After learning from the Cedars-Sinai team led by Philip Frykman, MD, (in yellow cap) Chinese surgeons are now performing anorectal surgeries on their own.

On their first medical mission to central China in 2011 to help orphans with anorectal malformations, Cedars-Sinai physicians and nurses performed life-saving surgeries that local doctors had never seen before. Last fall, thanks to a series of innovations the team has implemented since then, Chinese surgeons and nurses were handling similar cases on their own.

"It was a huge learning curve," said Philip Frykman, MD, associate director of Pediatric Surgery at Cedars-Sinai and the leader of the China mission team. "We're now very close to reaching the goal of sustainable missions, which means that the Chinese doctors and nurses will be able to work alone and teach these procedures to others."

Although the surgery they perform, known as PSARP (posterior sagittal anorectoplasty), is considered routine throughout the U.S., it is rarely performed in China. As a result, children who lack a functional rectum or anus at birth routinely die of complications such as sepsis or malnutrition.

Frykman and some of his colleagues during a recent mission to China. From left are volunteer Mickie Wang, Shiwei Zhai, MD, of the New Hope Foundation, Claire Esguerra, LVN, of Cedars-Sinai, Frykman and Drs. Yang and Liu, pediatric surgeons from the Luoyang Children's Hospital.

From the start, Frykman and his colleagues — including pediatric anesthesiologist Keith Kimble, MD, and Janet Kimble, RN, CPN — knew the most effective way to help the orphans was to teach the necessary techniques and procedures to the local doctors and nurses. Frykman and Shiwei Zhai, MD, quickly developed a strong working relationship, which allowed the American surgeon to teach and guide his Chinese colleague. Janet Kimble forged bonds with nursing leaders from Chinese hospitals where the Cedars-Sinai team worked over the years.

In the second year of the missions, as the Cedars-Sinai team began holding seminars, word quickly spread. Chinese doctors, nurses and medical personnel from throughout the region filled the lecture halls and operating rooms. Soon, knowledge of the techniques for dealing with anorectal malformations began to be shared widely.

Then, with an ingenious invention, Frykman and Keith Kimble supplied the final piece of the puzzle. They created and manufactured a low-cost version of the Peña muscle stimulator, a costly medical device crucial to performing anorectal surgeries that is beyond the budgets of hospitals in developing nations.

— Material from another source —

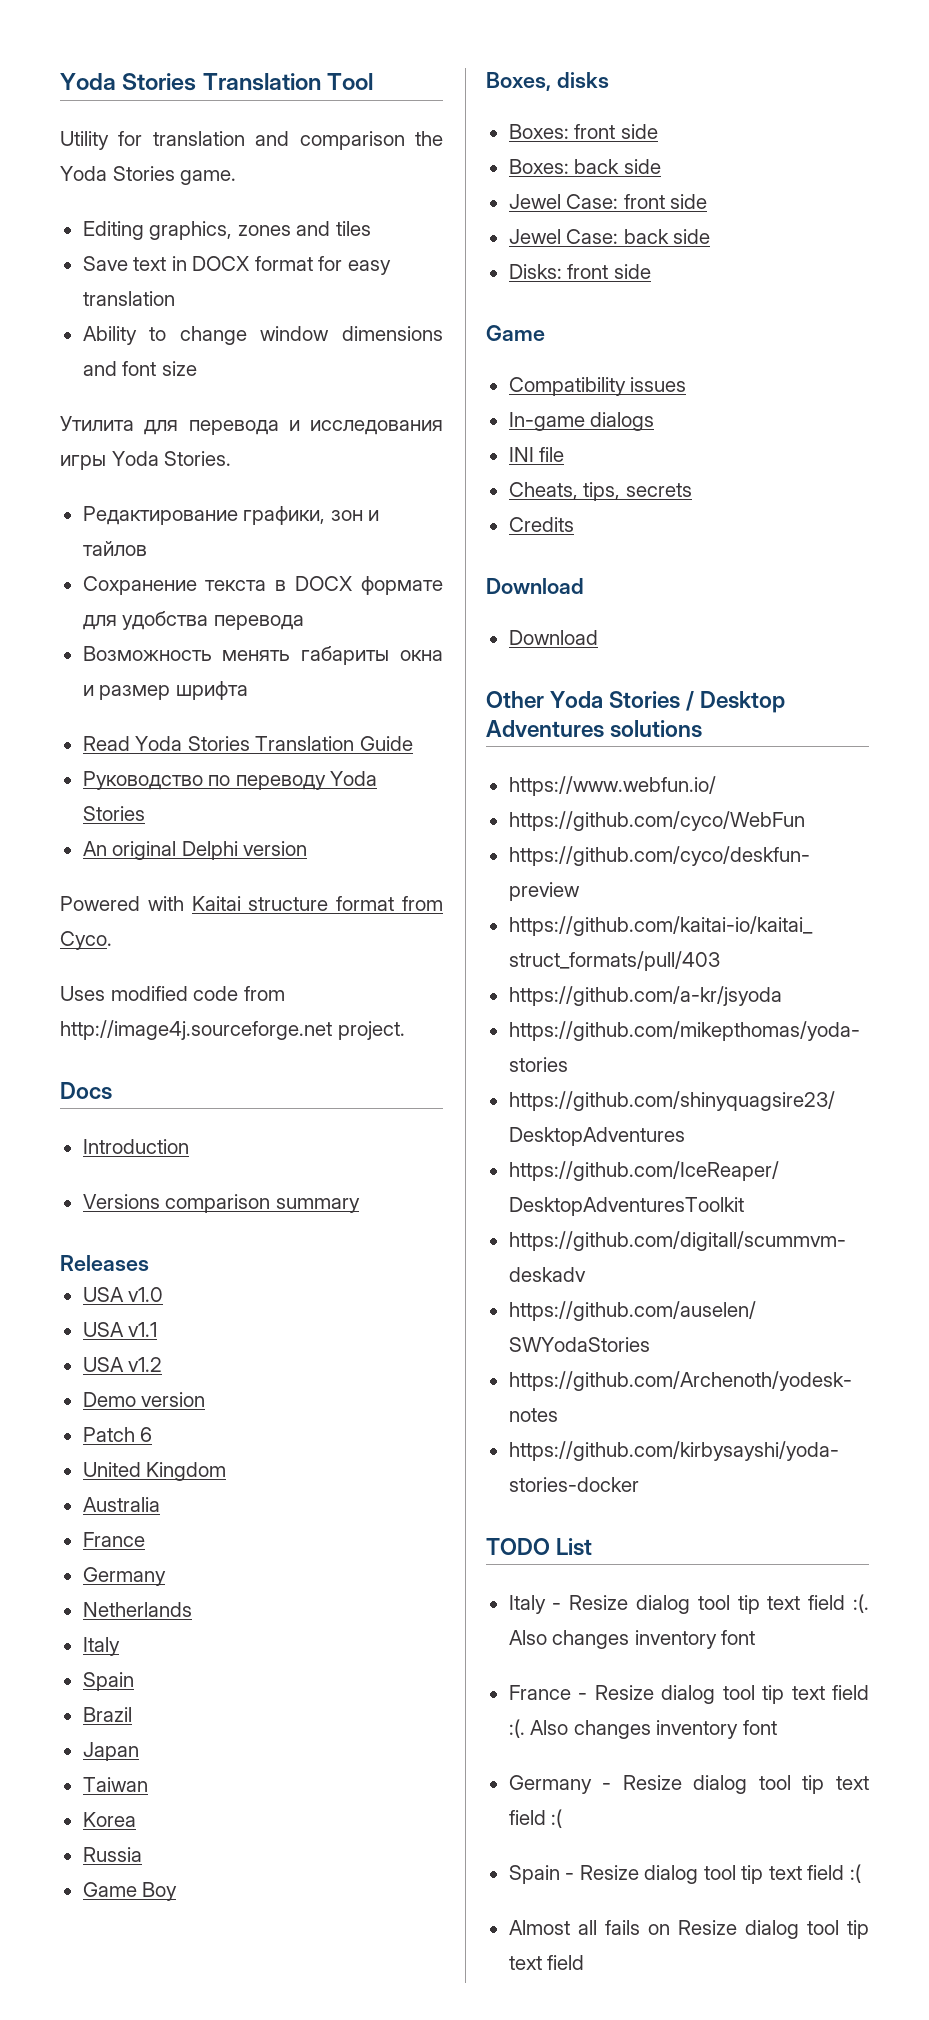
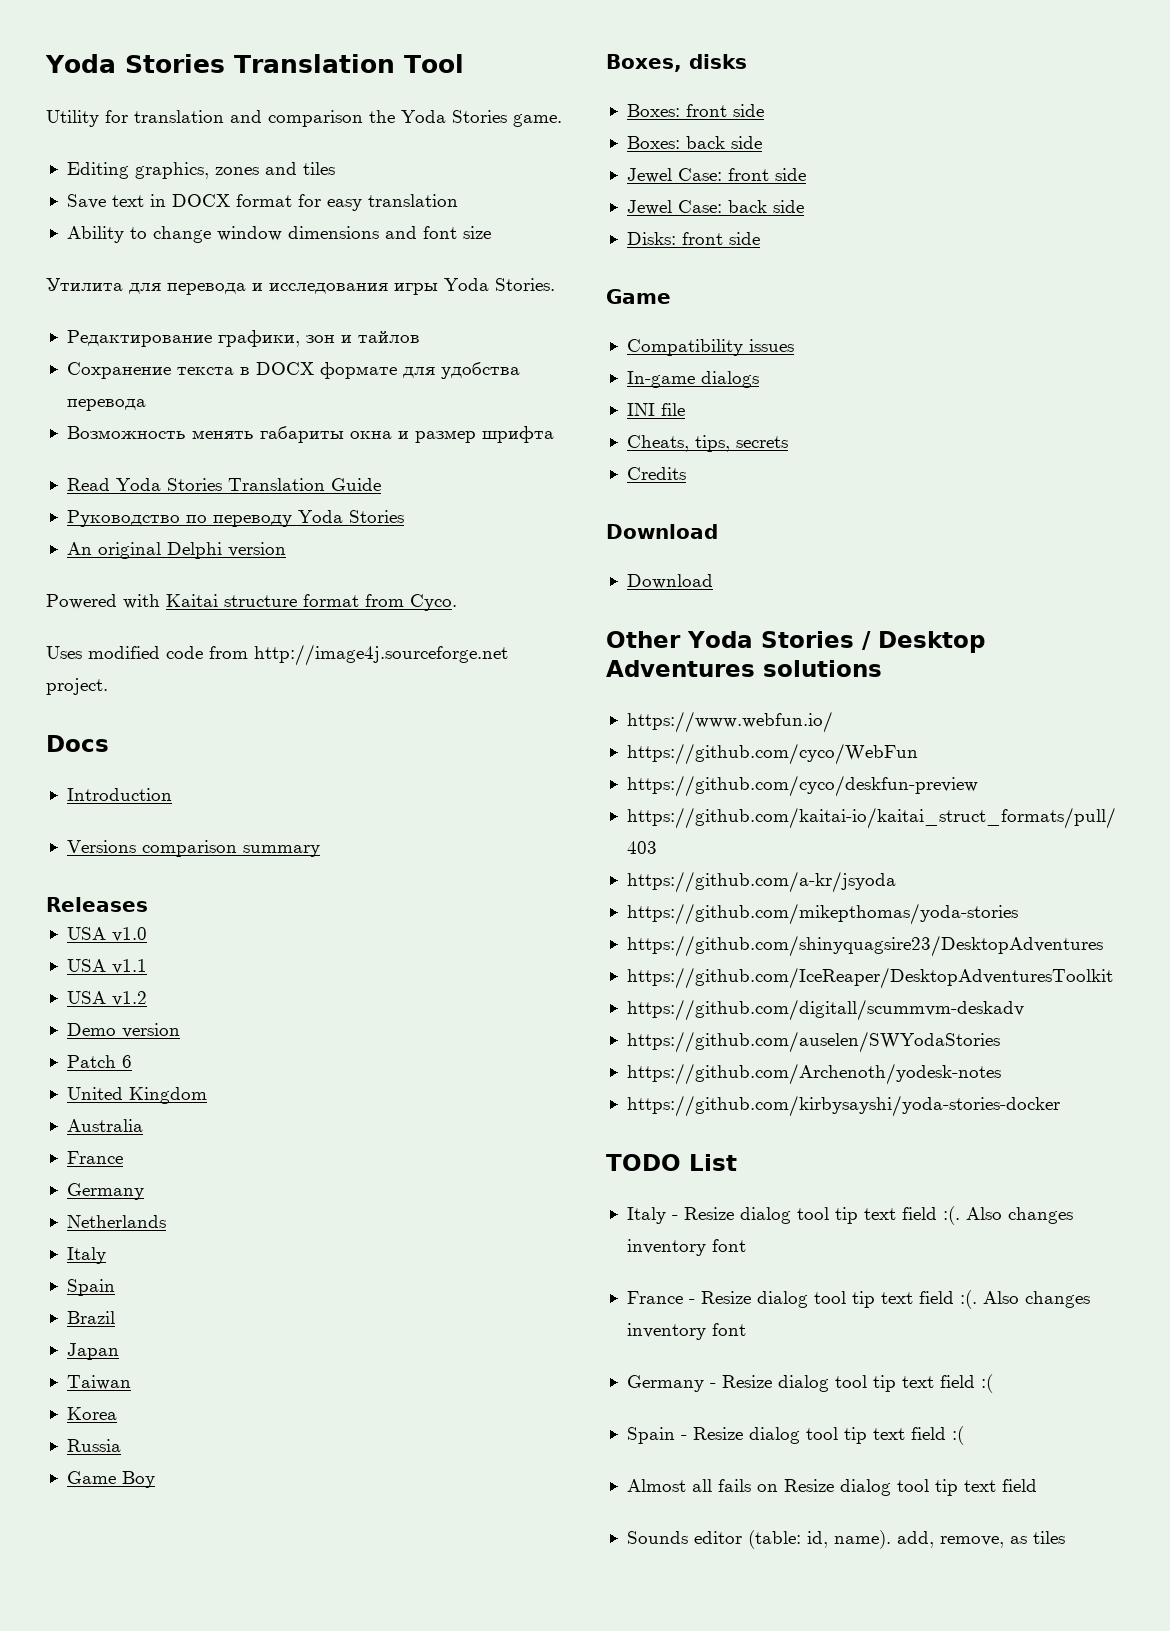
+ Sounds editor (table: id, name). add, remove, as tiles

Chinese surgical teams finally had both the knowledge and the tools to work on their own.

During the 2013 mission, two Chinese surgeons successfully performed the PSARP with Cedars-Sinai physicians in the operating room. That prepared the local doctors and nurses to perform the procedure on their own, which they did during the Americans' 2014 visit.

Because of the high number of cases and because the team had only four days to operate, Frykman said, "we decided to run two operating rooms."

Cedars-Sinai team members staffed one O.R. in which they tackled more advanced cases. The Chinese doctors and nurses worked in a neighboring O.R., doing PSARP procedures.

"When we first showed them the surgeries we wanted them to do, there was hesitation," Frykman said. "I would get them started and would be there to help if they needed it, but after a few cases, it was clear that wasn't necessary."

Working solo with Frykman close by gave the Chinese surgeons confidence. By the end of the four days, the local medical teams were handling the PSARP procedures by themselves.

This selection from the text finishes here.